Instructions for the task
For the records below, tally every line that has the word "Composite" and reply with the number alone.

Data section
::::

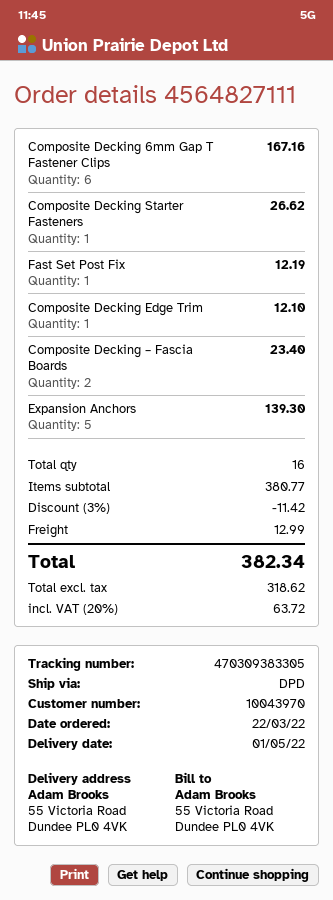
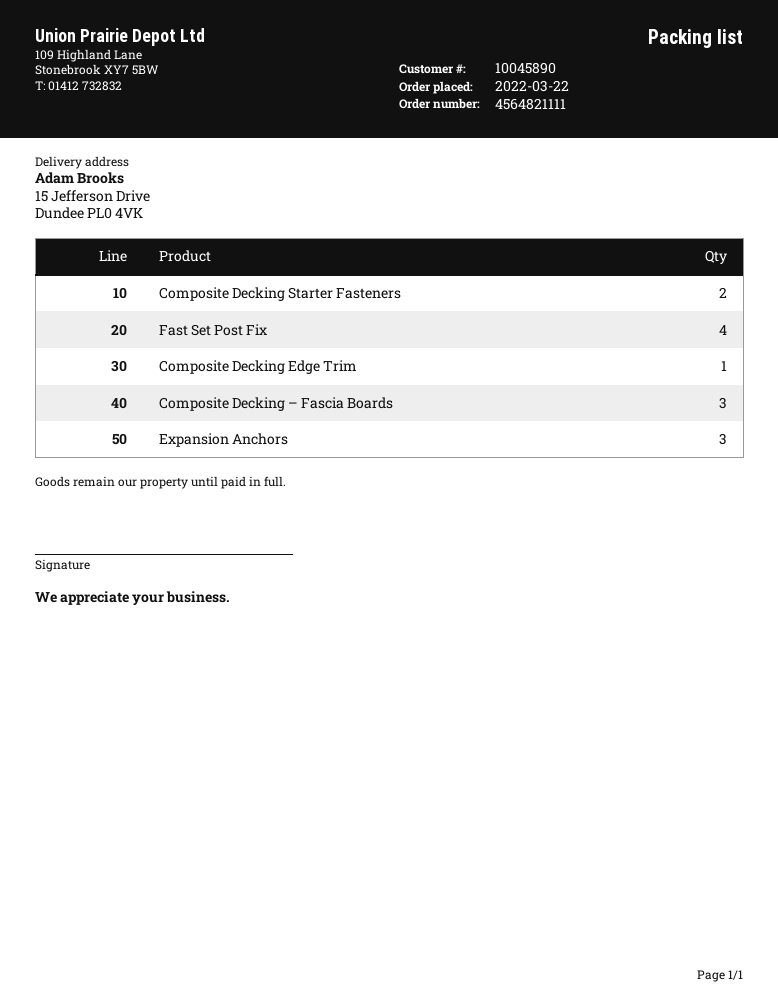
order number: 4564827111 -> 4564821111
customer number: 10043970 -> 10045890
ship to: 55 Victoria Road, Dundee PL0 4VK -> 15 Jefferson Drive, Dundee PL0 4VK
Composite Decking 6mm Gap T Fastener Clips: 6 -> none
Composite Decking Starter Fasteners: 1 -> 2
Fast Set Post Fix: 1 -> 4
Composite Decking – Fascia Boards: 2 -> 3
Expansion Anchors: 5 -> 3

::::

Answer space
3